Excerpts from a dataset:

● ● ●

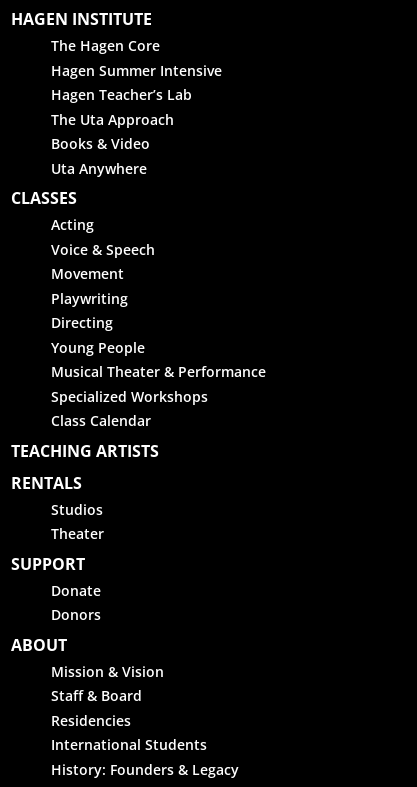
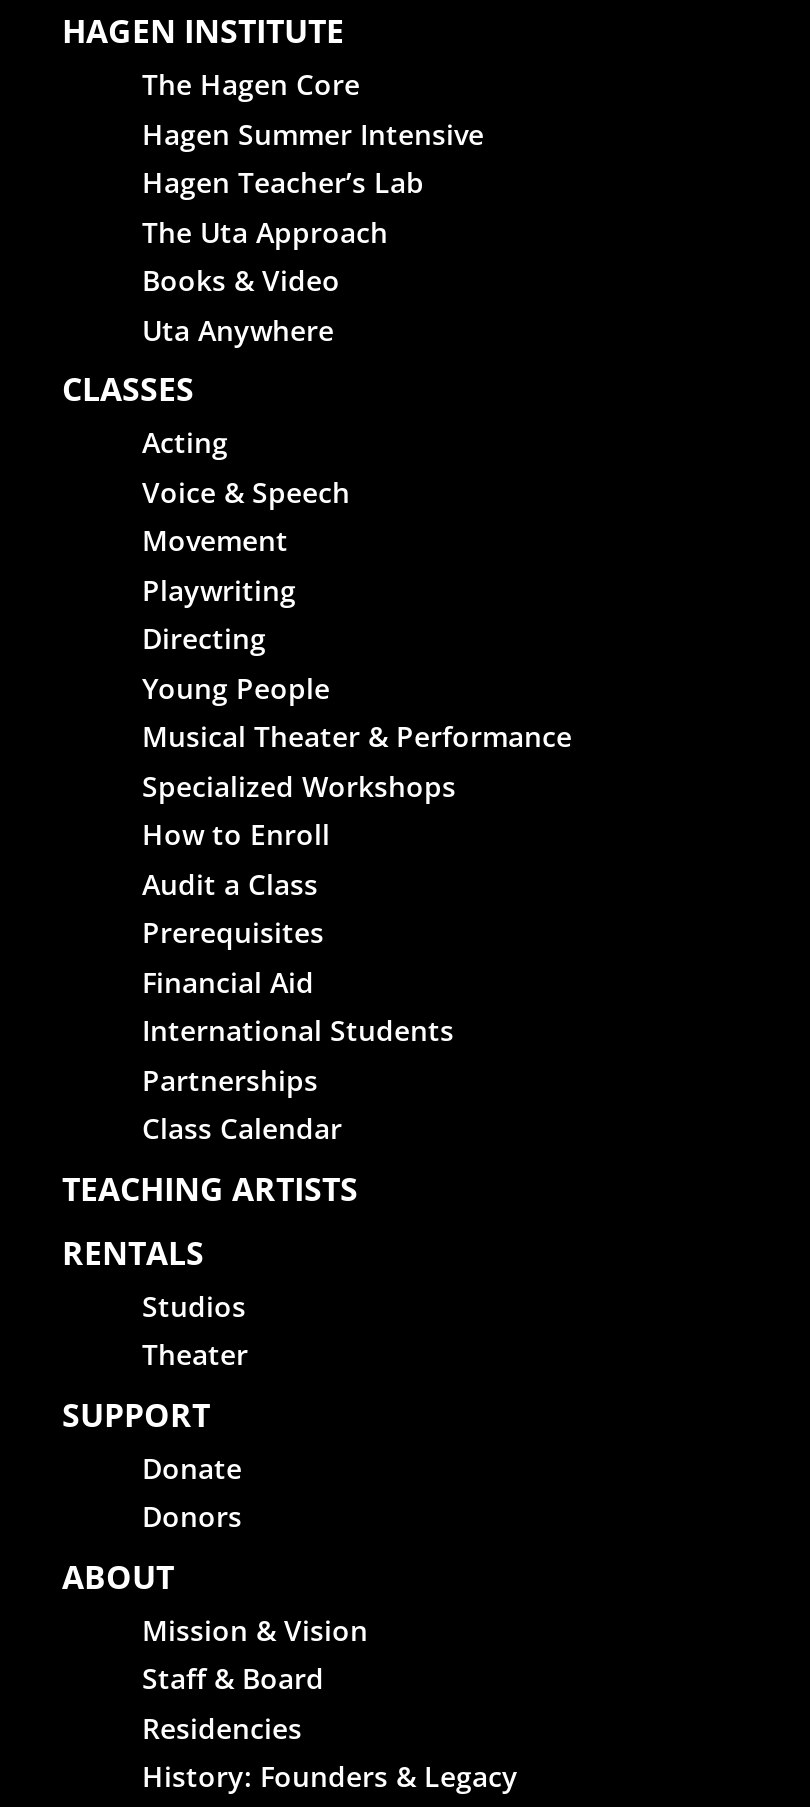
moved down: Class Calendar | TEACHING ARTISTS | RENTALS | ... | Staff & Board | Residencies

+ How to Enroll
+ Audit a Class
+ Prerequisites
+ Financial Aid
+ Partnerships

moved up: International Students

● ● ●

Task description »
Across the entries above, work out the count of lines that hold the word "Class", and state that number alone.

Exercise solution »
2